Task to complete:
From the entries below, copy out all lines holding "period".

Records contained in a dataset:
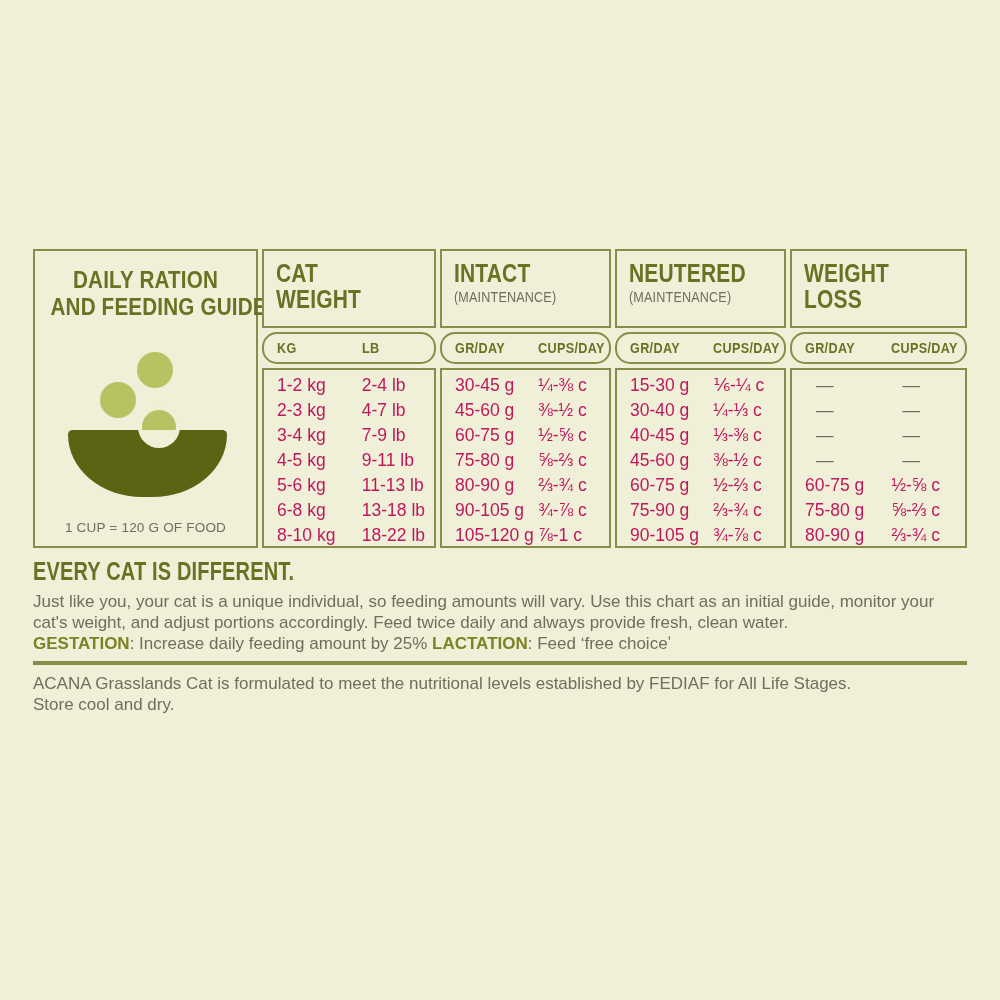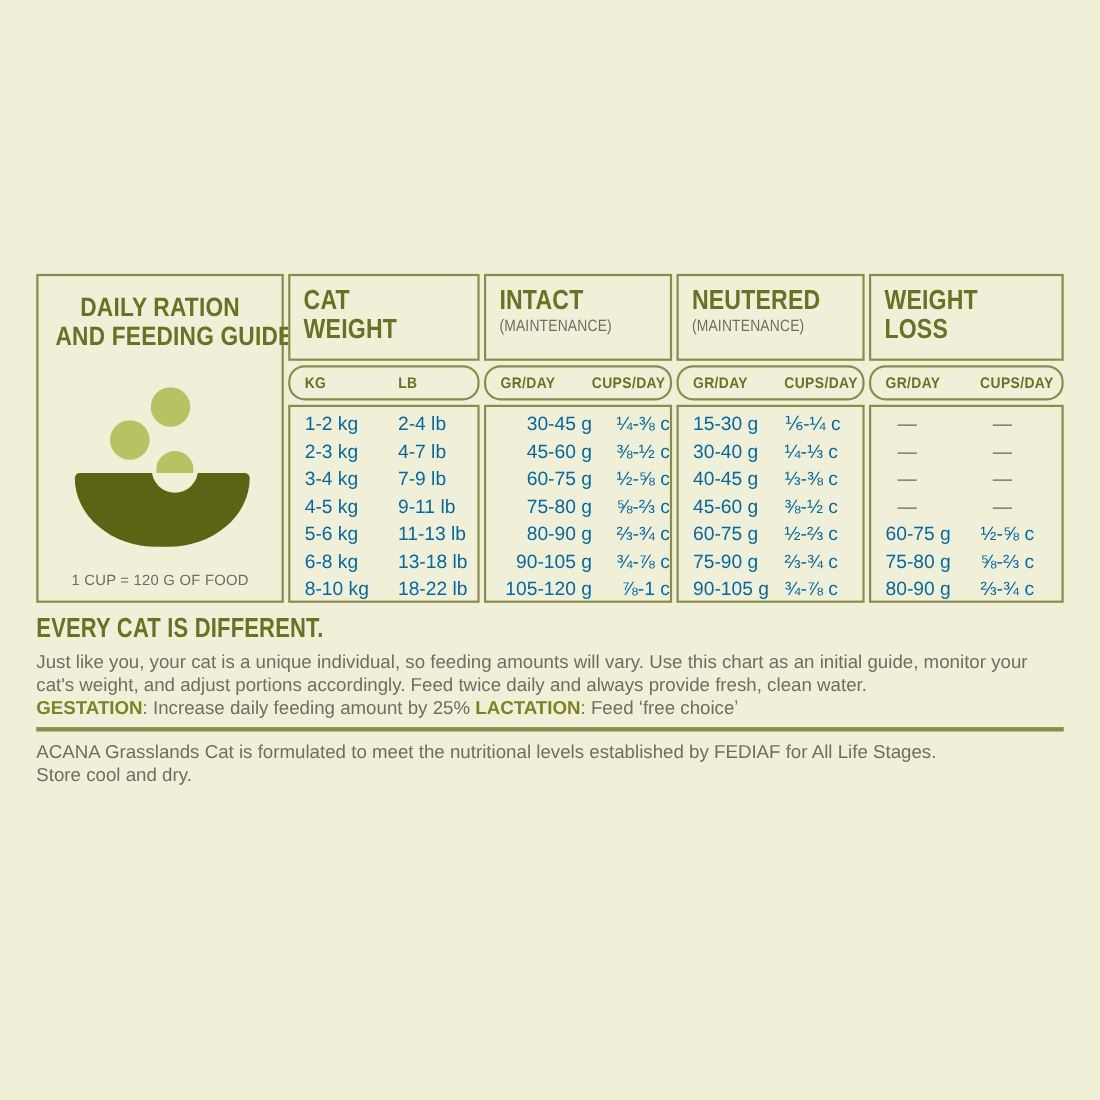--- a/index.html
+++ b/index.html
@@ -42,21 +42,21 @@
     display:grid;grid-template-columns:54% 46%;align-items:center;
     padding-left:13px;overflow:hidden;border-radius:15px;
   }
   .unit{
     display:inline-block;font-size:14px;font-weight:bold;color:#6b7123;
     letter-spacing:0.4px;transform:scaleX(0.9);transform-origin:left center;
     white-space:nowrap;
   }
   .data-box{padding:3px 0 0 13px;overflow:hidden;}
   .trow{display:grid;grid-template-columns:54% 46%;height:25px;align-items:center;}
-  .tcell{font-size:17.5px;color:#0369a1;white-space:nowrap;}
+  .tcell{font-size:17.5px;color:#be185d;white-space:nowrap;}
   .tcell.dash{padding-left:11px;color:#6f6e5f;}
 
   
   .panel-hdr{
     text-align:center;margin-top:15px;
     font-size:24px;line-height:27px;font-weight:bold;color:#6b7123;
     transform:scaleX(0.86);transform-origin:center top;white-space:nowrap;
     letter-spacing:0.2px;
   }
   .panel-caption{
@@ -160,21 +160,21 @@
       <div class="hdr-inner">
         <span class="col-title">INTACT</span>
         <span class="col-title"></span>
         <span class="col-subtitle">(MAINTENANCE)</span>
       </div>
     </div>
     <div class="box units-box" style="grid-column:3;grid-row:2;">
       <span class="unit">GR/DAY</span>
       <span class="unit">CUPS/DAY</span>
     </div>
-    <div class="box data-box" style="grid-column:3;grid-row:3;text-align:right;">
+    <div class="box data-box" style="grid-column:3;grid-row:3;">
         <div class="trow">
           <span class="tcell">30-45 g</span>
           <span class="tcell">¼-⅜ c</span>
         </div>
         <div class="trow">
           <span class="tcell">45-60 g</span>
           <span class="tcell">⅜-½ c</span>
         </div>
         <div class="trow">
           <span class="tcell">60-75 g</span>

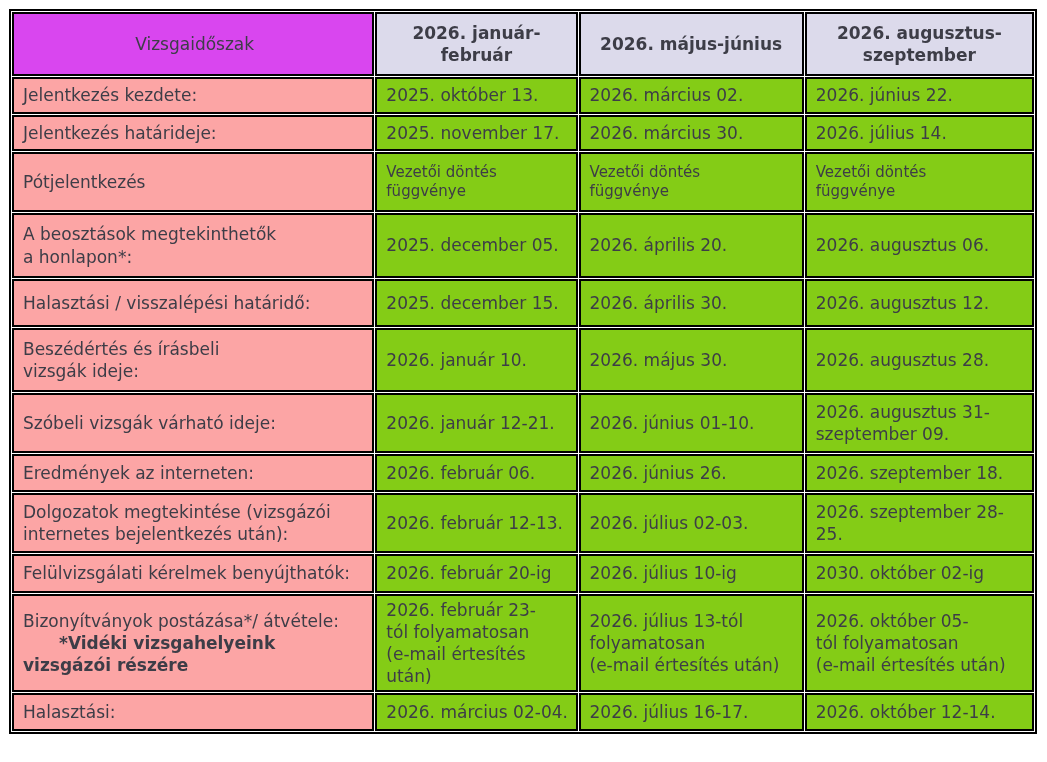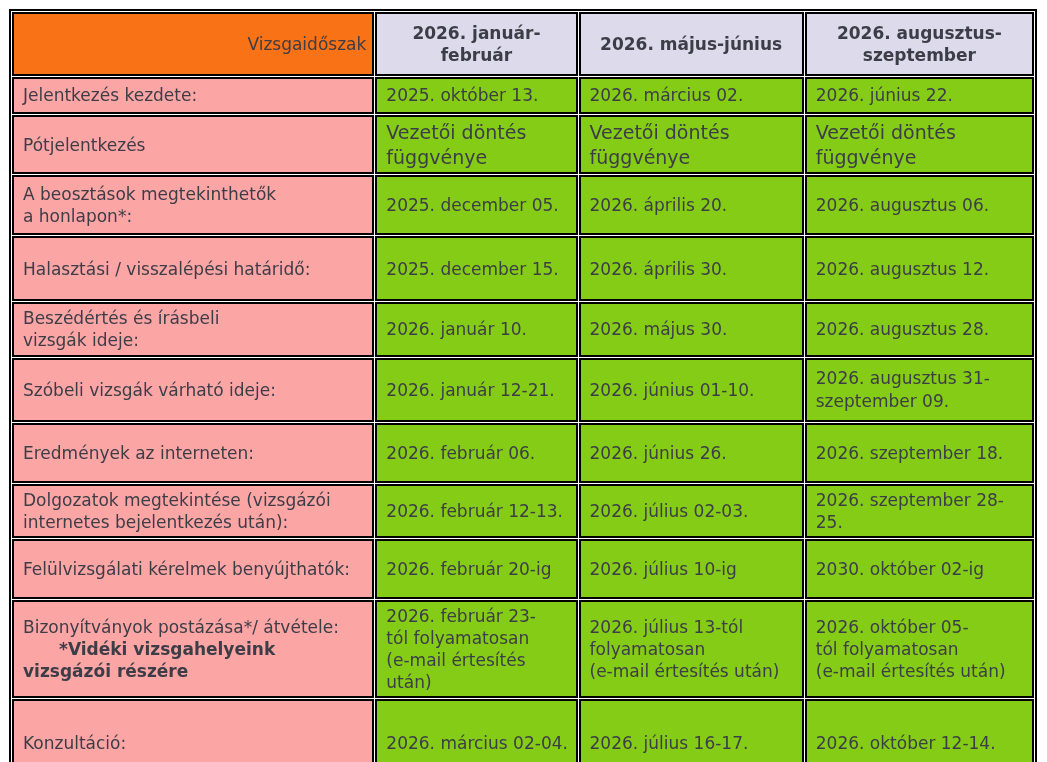--- a/index.html
+++ b/index.html
@@ -33,41 +33,41 @@
     color: #3d3d47;
     font-size: 17px;
     line-height: 1.3;
     vertical-align: middle;
     padding: 3px 6px 3px 9px;
     white-space: pre-line;
     overflow: hidden;
   }
   thead th { height: 64px; }
   th.label-col {
-    background: #f97316;
+    background: #d946ef;
     font-weight: normal;
-    text-align: right;
+    text-align: center;
   }
   th.period-col {
     background: #dcdaeb;
     font-weight: bold;
     text-align: center;
     padding: 3px 6px;
   }
   td.label-col {
     background: #fca5a5;
     text-align: left;
   }
   td.data-col {
     background: #84cc16;
     text-align: left;
   }
   td .bold-line { font-weight: bold; margin-left: 36px; }
   tr.small-row td.data-col {
-    font-size: 19px;
+    font-size: 15px;
     vertical-align: middle;
   }
   
   tbody tr:nth-child(1)  td { height: 37px; }
   tbody tr:nth-child(2)  td { height: 36px; }
   tbody tr:nth-child(3)  td { height: 60px; }
   tbody tr:nth-child(4)  td { height: 65px; }
   tbody tr:nth-child(5)  td { height: 48px; }
   tbody tr:nth-child(6)  td { height: 64px; }
   tbody tr:nth-child(7)  td { height: 60px; }
@@ -95,20 +95,26 @@
         <th class="period-col">2026. május-június</th>
         <th class="period-col">2026. augusztus-szeptember</th>
       </tr>
     </thead>
     <tbody id="table-body">
         <tr>
           <td class="label-col"><span>Jelentkezés kezdete:</span></td>
           <td class="data-col">2025. október 13.</td>
           <td class="data-col">2026. március 02.</td>
           <td class="data-col">2026. június 22.</td>
+        </tr>
+        <tr>
+          <td class="label-col"><span>Jelentkezés határideje:</span></td>
+          <td class="data-col">2025. november 17.</td>
+          <td class="data-col">2026. március 30.</td>
+          <td class="data-col">2026. július 14.</td>
         </tr>
         <tr class="small-row">
           <td class="label-col"><span>Pótjelentkezés</span></td>
           <td class="data-col">Vezetői döntés
 függvénye</td>
           <td class="data-col">Vezetői döntés
 függvénye</td>
           <td class="data-col">Vezetői döntés
 függvénye</td>
         </tr>
@@ -165,20 +171,20 @@
 tól folyamatosan
 (e-mail értesítés után)</td>
           <td class="data-col">2026. július 13-tól
 folyamatosan
 (e-mail értesítés után)</td>
           <td class="data-col">2026. október 05-
 tól folyamatosan
 (e-mail értesítés után)</td>
         </tr>
         <tr>
-          <td class="label-col"><span>Konzultáció:</span></td>
+          <td class="label-col"><span>Halasztási:</span></td>
           <td class="data-col">2026. március 02-04.</td>
           <td class="data-col">2026. július 16-17.</td>
           <td class="data-col">2026. október 12-14.</td>
         </tr>
       </tbody>
   </table>
 </div>
 
 </body></html>

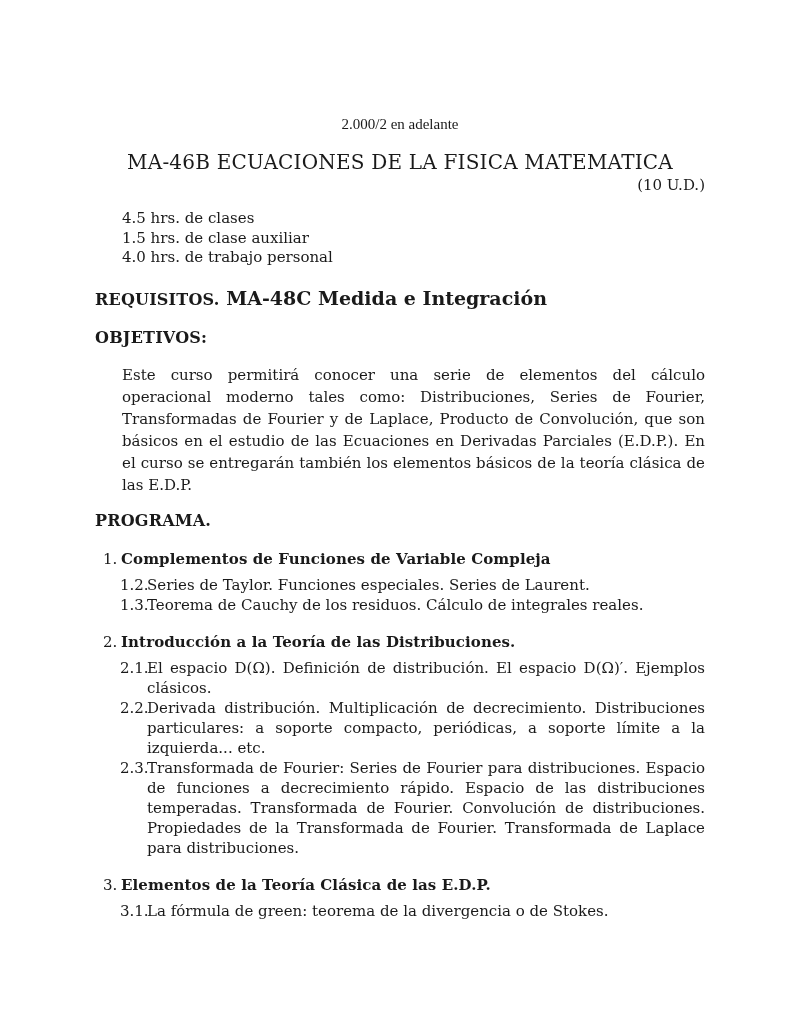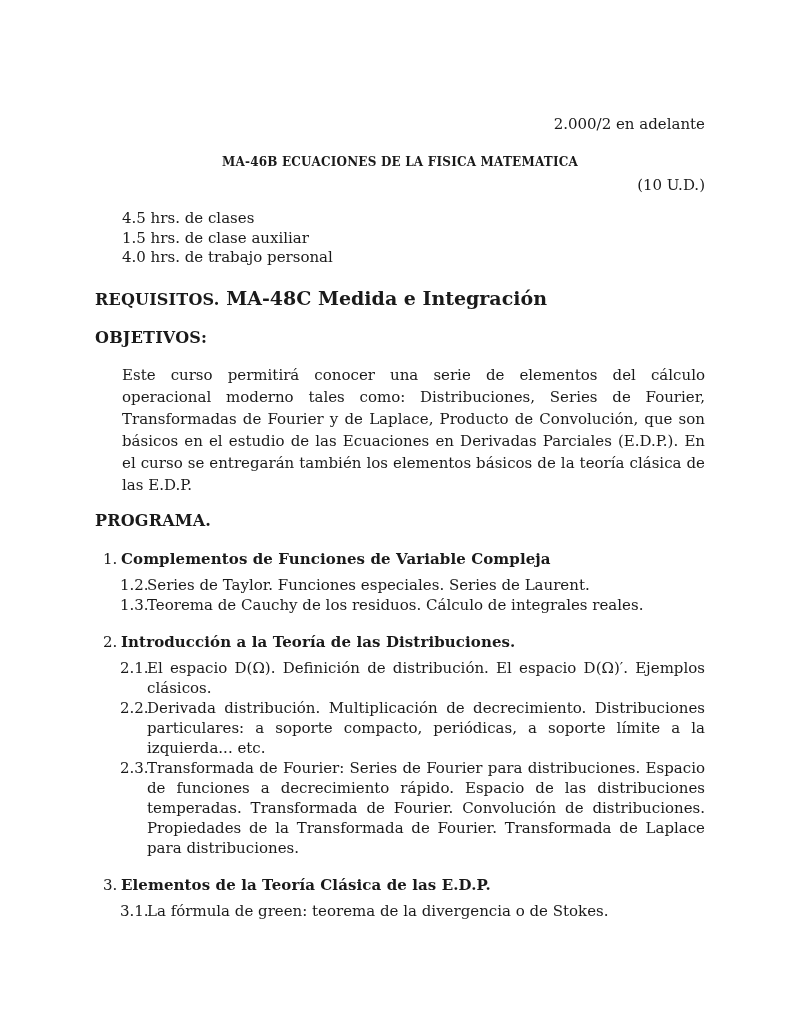--- a/index.html
+++ b/index.html
@@ -13,27 +13,28 @@
     height: 1035px;
     box-sizing: border-box;
     background: #ffffff;
     color: #1a1a1a;
     font-family: "DejaVu Serif", serif;
     font-size: 15px;
     padding: 113px 95px 0 95px;
     overflow: hidden;
   }
   .header-right {
-    text-align: right;
+    text-align: center;
     line-height: 22px;
+    font-family: Liberation Serif, serif;
   }
   .doc-title {
     text-align: center;
-    font-weight: bold;
-    font-size: 12px;
+    font-weight: normal;
+    font-size: 20px;
     letter-spacing: 0.2px;
     margin-top: 16px;
     line-height: 22px;
   }
   .units {
     text-align: right;
     line-height: 22px;
     margin-top: 1px;
   }
   .section-heading {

Response below:
   th.period-col {
         <th class="period-col">2026. május-június</th>
         <th class="period-col">2026. augusztus-szeptember</th>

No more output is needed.